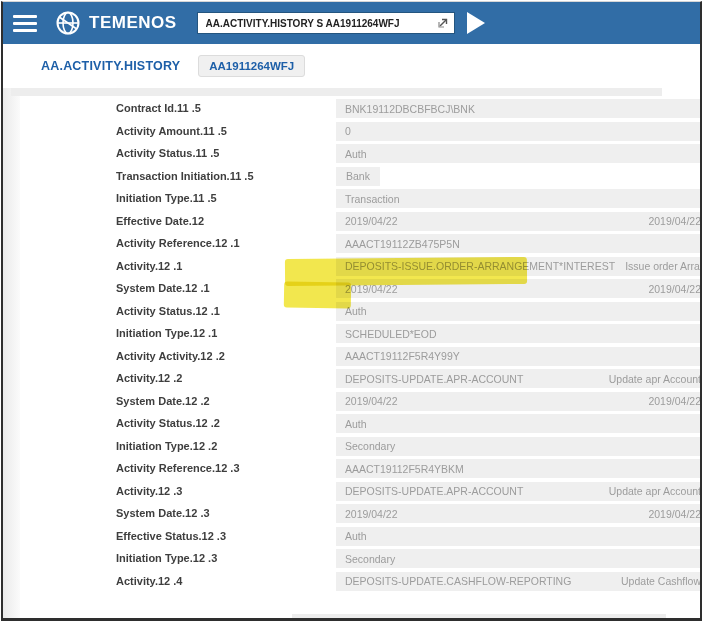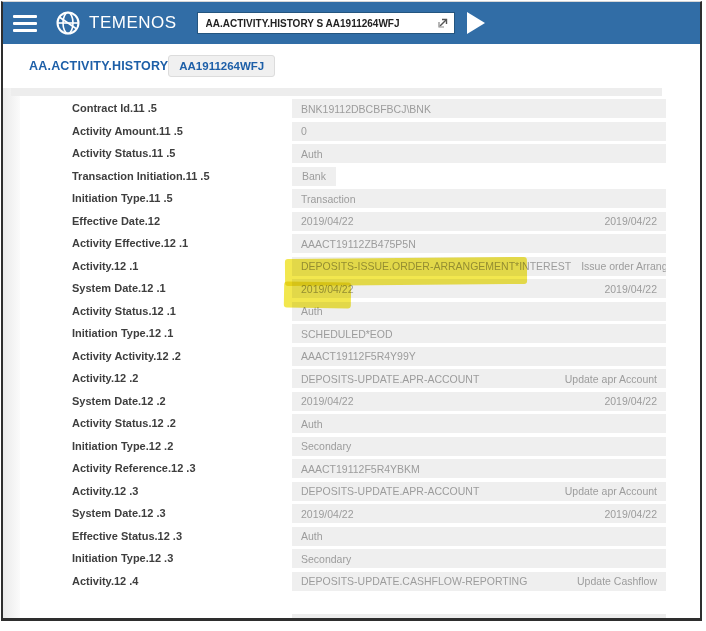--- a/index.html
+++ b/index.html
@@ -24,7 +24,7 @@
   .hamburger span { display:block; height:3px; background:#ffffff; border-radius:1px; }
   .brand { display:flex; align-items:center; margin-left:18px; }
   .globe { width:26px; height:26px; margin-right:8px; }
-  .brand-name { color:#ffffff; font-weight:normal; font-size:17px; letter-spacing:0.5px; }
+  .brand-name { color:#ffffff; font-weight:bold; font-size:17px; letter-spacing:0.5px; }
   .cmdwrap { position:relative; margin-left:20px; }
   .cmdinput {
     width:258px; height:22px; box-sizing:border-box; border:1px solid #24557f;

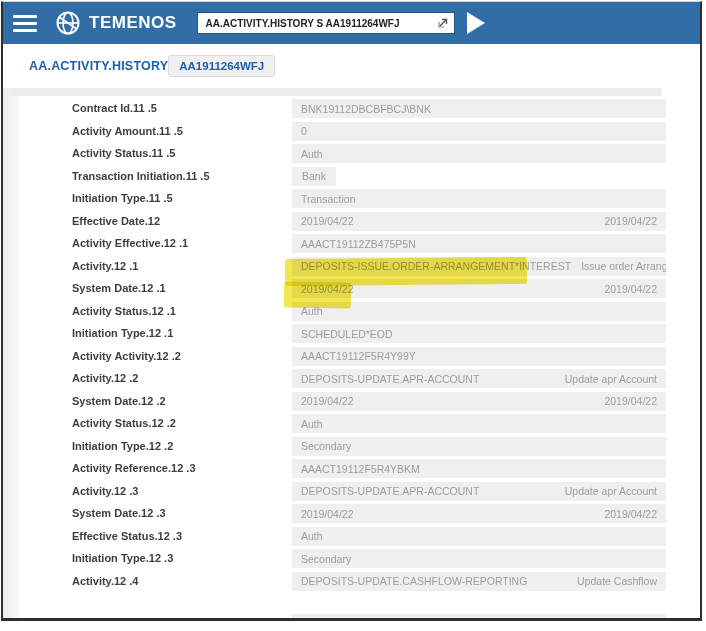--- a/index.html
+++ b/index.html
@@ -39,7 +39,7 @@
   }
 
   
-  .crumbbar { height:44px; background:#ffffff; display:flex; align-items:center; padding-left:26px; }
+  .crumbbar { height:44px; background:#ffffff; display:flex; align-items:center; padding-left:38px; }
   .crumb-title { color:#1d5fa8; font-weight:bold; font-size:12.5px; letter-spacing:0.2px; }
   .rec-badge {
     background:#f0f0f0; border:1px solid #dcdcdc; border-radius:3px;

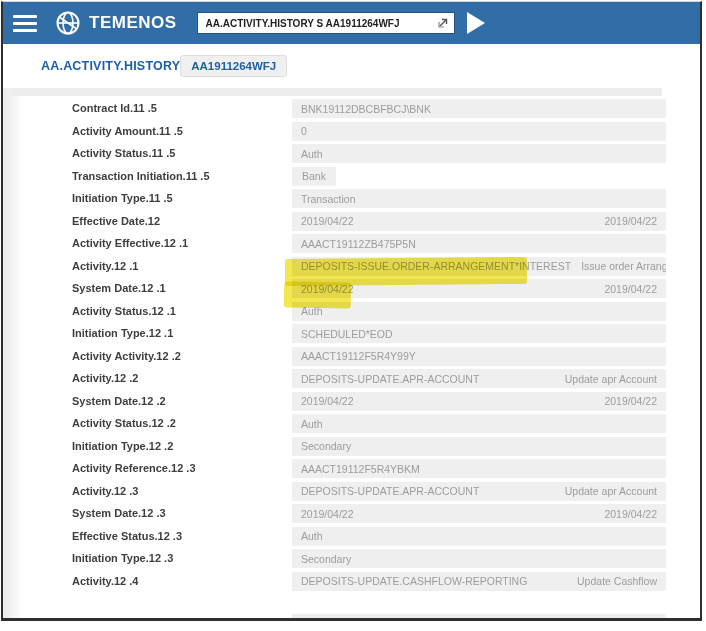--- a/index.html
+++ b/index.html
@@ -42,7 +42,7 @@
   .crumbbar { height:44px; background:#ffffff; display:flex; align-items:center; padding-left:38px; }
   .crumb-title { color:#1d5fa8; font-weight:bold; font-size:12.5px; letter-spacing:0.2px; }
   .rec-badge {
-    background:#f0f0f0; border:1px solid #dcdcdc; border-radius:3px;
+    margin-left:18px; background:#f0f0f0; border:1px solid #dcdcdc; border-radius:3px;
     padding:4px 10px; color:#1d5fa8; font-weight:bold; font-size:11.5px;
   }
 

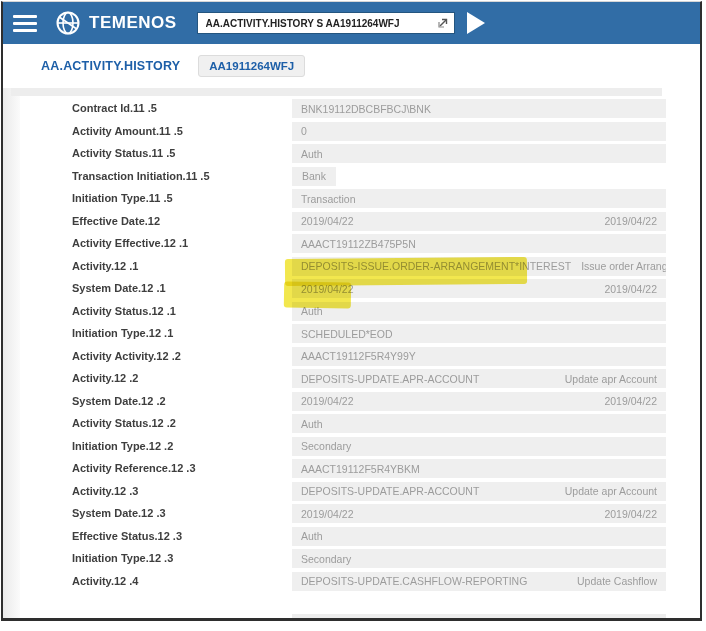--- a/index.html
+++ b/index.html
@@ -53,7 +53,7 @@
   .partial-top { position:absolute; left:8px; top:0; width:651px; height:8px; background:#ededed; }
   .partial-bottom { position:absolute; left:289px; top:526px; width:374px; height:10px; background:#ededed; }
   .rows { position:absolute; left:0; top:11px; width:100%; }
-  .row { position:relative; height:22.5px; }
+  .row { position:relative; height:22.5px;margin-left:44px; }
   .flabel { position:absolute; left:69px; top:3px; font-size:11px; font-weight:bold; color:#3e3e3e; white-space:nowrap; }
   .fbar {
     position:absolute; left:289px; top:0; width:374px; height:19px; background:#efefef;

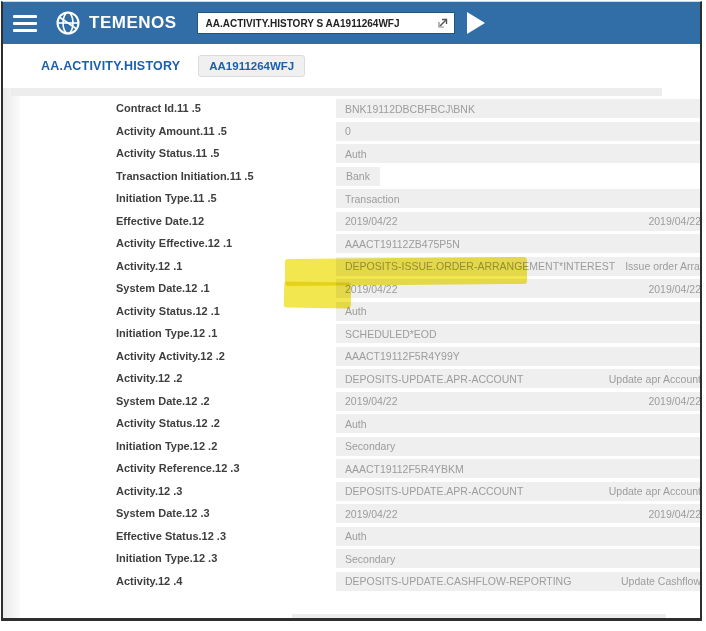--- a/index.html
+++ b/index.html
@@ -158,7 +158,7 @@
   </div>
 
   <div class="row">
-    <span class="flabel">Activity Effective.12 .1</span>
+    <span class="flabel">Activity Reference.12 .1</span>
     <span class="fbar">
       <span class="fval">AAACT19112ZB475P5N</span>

────────

**Assignment**.
The records above are to be retyped exactly, with every picture left out.

**Written solution**.
--- a/index.html
+++ b/index.html
@@ -24,7 +24,7 @@
   .hamburger span { display:block; height:3px; background:#ffffff; border-radius:1px; }
   .brand { display:flex; align-items:center; margin-left:18px; }
   .globe { width:26px; height:26px; margin-right:8px; }
-  .brand-name { color:#ffffff; font-weight:normal; font-size:17px; letter-spacing:0.5px; }
+  .brand-name { color:#ffffff; font-weight:bold; font-size:17px; letter-spacing:0.5px; }
   .cmdwrap { position:relative; margin-left:20px; }
   .cmdinput {
     width:258px; height:22px; box-sizing:border-box; border:1px solid #24557f;

--- a/index.html
+++ b/index.html
@@ -39,7 +39,7 @@
   }
 
   
-  .crumbbar { height:44px; background:#ffffff; display:flex; align-items:center; padding-left:26px; }
+  .crumbbar { height:44px; background:#ffffff; display:flex; align-items:center; padding-left:38px; }
   .crumb-title { color:#1d5fa8; font-weight:bold; font-size:12.5px; letter-spacing:0.2px; }
   .rec-badge {
     background:#f0f0f0; border:1px solid #dcdcdc; border-radius:3px;

--- a/index.html
+++ b/index.html
@@ -42,7 +42,7 @@
   .crumbbar { height:44px; background:#ffffff; display:flex; align-items:center; padding-left:38px; }
   .crumb-title { color:#1d5fa8; font-weight:bold; font-size:12.5px; letter-spacing:0.2px; }
   .rec-badge {
-    background:#f0f0f0; border:1px solid #dcdcdc; border-radius:3px;
+    margin-left:18px; background:#f0f0f0; border:1px solid #dcdcdc; border-radius:3px;
     padding:4px 10px; color:#1d5fa8; font-weight:bold; font-size:11.5px;
   }
 

--- a/index.html
+++ b/index.html
@@ -53,7 +53,7 @@
   .partial-top { position:absolute; left:8px; top:0; width:651px; height:8px; background:#ededed; }
   .partial-bottom { position:absolute; left:289px; top:526px; width:374px; height:10px; background:#ededed; }
   .rows { position:absolute; left:0; top:11px; width:100%; }
-  .row { position:relative; height:22.5px; }
+  .row { position:relative; height:22.5px;margin-left:44px; }
   .flabel { position:absolute; left:69px; top:3px; font-size:11px; font-weight:bold; color:#3e3e3e; white-space:nowrap; }
   .fbar {
     position:absolute; left:289px; top:0; width:374px; height:19px; background:#efefef;

--- a/index.html
+++ b/index.html
@@ -158,7 +158,7 @@
   </div>
 
   <div class="row">
-    <span class="flabel">Activity Effective.12 .1</span>
+    <span class="flabel">Activity Reference.12 .1</span>
     <span class="fbar">
       <span class="fval">AAACT19112ZB475P5N</span>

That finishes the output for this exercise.